The Last Thing Missouri Needs Is More Urban Planning

State and Local Government |
By David Stokes | Read Time 3 minutes minutes

A recent op-ed in the St. Louis Post-Dispatch called for substantially increasing the power of urban planners in St. Louis and other Missouri cities. Considering the state of government in the City of St. Louis right now, I did a double take to see if it was a joke. It wasn’t. Somebody is actually calling for increasing the role of local government in managing every aspect of our lives. I think that is terrifying, and I am not exaggerating when I say “every aspect.” From the commentary:

Every English city uses this basic framework, ensuring all elements of city life are working together to benefit everyone’s well-being. [emphasis added]

If New York City and Houston do not have a comprehensive plan, then our Missouri municipalities don’t need one either. As Jane Jacobs said about urban planning, “The pseudoscience of planning seems almost neurotic in its determination to imitate empiric failure and ignore empiric success . . .”

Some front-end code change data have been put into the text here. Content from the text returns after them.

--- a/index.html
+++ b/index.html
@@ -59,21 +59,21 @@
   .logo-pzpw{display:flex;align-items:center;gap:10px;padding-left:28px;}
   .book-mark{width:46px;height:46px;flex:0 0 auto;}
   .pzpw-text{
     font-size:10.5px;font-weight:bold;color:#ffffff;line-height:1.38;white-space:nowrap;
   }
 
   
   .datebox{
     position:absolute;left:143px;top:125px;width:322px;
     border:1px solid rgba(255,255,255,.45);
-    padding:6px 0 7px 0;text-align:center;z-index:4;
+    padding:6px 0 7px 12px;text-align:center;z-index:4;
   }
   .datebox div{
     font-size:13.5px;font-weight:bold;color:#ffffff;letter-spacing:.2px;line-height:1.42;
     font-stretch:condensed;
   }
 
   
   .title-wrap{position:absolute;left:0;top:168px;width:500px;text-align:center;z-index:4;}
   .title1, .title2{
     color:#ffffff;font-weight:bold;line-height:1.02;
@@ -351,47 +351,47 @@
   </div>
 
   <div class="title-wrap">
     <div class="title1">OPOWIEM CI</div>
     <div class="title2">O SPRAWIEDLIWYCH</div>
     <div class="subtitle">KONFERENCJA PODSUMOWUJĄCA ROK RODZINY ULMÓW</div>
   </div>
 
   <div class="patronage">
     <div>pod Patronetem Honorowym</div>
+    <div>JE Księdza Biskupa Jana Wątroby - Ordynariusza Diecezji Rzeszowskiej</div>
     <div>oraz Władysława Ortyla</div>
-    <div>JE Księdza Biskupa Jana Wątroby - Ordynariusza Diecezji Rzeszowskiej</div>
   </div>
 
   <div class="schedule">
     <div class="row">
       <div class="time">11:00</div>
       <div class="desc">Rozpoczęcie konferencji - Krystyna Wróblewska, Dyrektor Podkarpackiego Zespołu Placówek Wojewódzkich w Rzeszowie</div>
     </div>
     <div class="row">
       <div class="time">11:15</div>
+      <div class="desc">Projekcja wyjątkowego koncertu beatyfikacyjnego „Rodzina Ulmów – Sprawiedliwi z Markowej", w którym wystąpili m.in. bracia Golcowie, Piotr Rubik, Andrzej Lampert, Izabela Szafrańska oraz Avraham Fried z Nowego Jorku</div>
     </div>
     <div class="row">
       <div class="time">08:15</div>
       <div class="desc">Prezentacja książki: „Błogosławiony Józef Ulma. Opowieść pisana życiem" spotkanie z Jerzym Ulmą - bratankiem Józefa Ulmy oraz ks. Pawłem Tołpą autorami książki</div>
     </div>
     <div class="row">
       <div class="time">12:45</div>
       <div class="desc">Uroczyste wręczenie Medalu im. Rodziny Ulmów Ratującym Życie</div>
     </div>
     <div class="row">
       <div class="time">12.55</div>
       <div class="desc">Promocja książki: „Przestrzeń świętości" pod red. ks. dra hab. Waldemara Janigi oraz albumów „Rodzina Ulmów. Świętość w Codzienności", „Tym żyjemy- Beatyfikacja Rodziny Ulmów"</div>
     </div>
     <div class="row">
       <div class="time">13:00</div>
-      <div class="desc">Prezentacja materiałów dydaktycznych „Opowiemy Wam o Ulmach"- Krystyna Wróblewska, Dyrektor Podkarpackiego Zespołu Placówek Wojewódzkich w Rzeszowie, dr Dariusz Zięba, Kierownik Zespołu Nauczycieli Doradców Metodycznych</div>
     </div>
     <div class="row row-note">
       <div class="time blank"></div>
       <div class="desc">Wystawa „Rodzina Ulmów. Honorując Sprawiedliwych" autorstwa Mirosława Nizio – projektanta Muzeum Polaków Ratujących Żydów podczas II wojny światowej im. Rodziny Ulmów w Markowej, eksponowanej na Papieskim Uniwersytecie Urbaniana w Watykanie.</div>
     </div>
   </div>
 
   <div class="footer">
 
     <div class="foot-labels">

There is general agreement that some type of infrastructure planning is required by municipalities. As cities grow or change, there need to be plans in place for the installation of sewers, gas and water pipes, electrical lines, sidewalks, and roads. But urban planners rarely maintain focus on those needs. Planners frequently and disappointingly mandate the mundane. The growing sameness of so many American communities is a direct result of municipal plans requiring a consistent look in a community. When you realize that most zoning codes were copied (the literal cut-and-paste prior to computers and copy machines) from other cities, that most cities use the same (or very similar) building codes, and that zoning codes limit the options available for many lots, nobody should be surprised by the loss of distinct urban aesthetics across the nation. As Cody Lefkowitz wrote about the depressing sameness of urban areas now:

Before the rise of zoning and consolidation of development, the country was full of special places with wonderful vernacular architecture. These were cities and towns built by many hands. Cities and towns that aged gracefully through generations of stewards iteratively building from the foundations of their predecessors. New Orleans, that much-loved city, is one of the most exceptionally beautiful places one can imagine, with an identity as unique as it is mystifying. When you’re there, you could never mistake yourself for being anywhere else.

Municipal planning commissions are empowered to establish comprehensive plans for their cities and to approve changes, amendments, and variances to the current plans or zoning codes. They are largely advisory. The city council can easily approve a change the planning commission rejects, like in Kansas City when the council unfortunately approved building height limitations for the Country Club Plaza. In Creve Coeur in 2013, the city council approved changes to allow a new grocery store that the planning commission had rejected. City councils can also reject changes the planning commission approves.

The point is not that elected officials should be subservient to the planning commission members; far from it. The point is to overcome the idea that planning is some kind of urban science with a large public benefit. The planning process is wholly subject to the same political aims, interest group pressures, and regulatory capture that all of government is. Furthermore, the process institutionalizes and legislates the bias toward uniformity and present-day assumptions. Counties and municipalities should limit their use of planning to necessary infrastructure issues and refuse to engage in it otherwise.

About the Author

David Stokes is a St. Louis native and a graduate of Saint Louis University High School and Fairfield (Conn.) University. He spent six years as a political aide at the St. Louis County Council before joining the Show-Me Institute in 2007. Stokes was a policy analyst at the Show-Me Institute from 2007 to 2016. From 2016 through 2020 he was Executive Director of Great Rivers Habitat Alliance, where he led efforts to oppose harmful floodplain developments done with abusive tax subsidies. Stokes rejoined the Institute in early 2021 as the Director of Municipal Policy. He is a past president of the University City Library Board. He served on the St. Louis County 2010 Council Redistricting Commission and was the 2012 representative to the Electoral College from Missouri’s First Congressional District. He lives in University City with his wife and their three children.